▸ **DESCRIPTION OF THE TASK**:
Set down, exactly as written, every line from the one containing "Hartman Sophie element/Seaside" through the end of the listing.

DATA FOR THIS TASK below:

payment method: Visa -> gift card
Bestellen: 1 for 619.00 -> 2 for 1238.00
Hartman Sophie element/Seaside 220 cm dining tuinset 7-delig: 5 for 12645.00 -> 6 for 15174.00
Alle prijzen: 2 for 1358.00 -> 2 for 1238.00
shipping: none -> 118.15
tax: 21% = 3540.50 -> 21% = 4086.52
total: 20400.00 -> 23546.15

End of DATA FOR THIS TASK.

▸ **OUTPUT OF THE TASK**:
Hartman Sophie element/Seaside 220 cm dining tuinset 7-delig: 5 for 12645.00 -> 6 for 15174.00
Alle prijzen: 2 for 1358.00 -> 2 for 1238.00
shipping: none -> 118.15
tax: 21% = 3540.50 -> 21% = 4086.52
total: 20400.00 -> 23546.15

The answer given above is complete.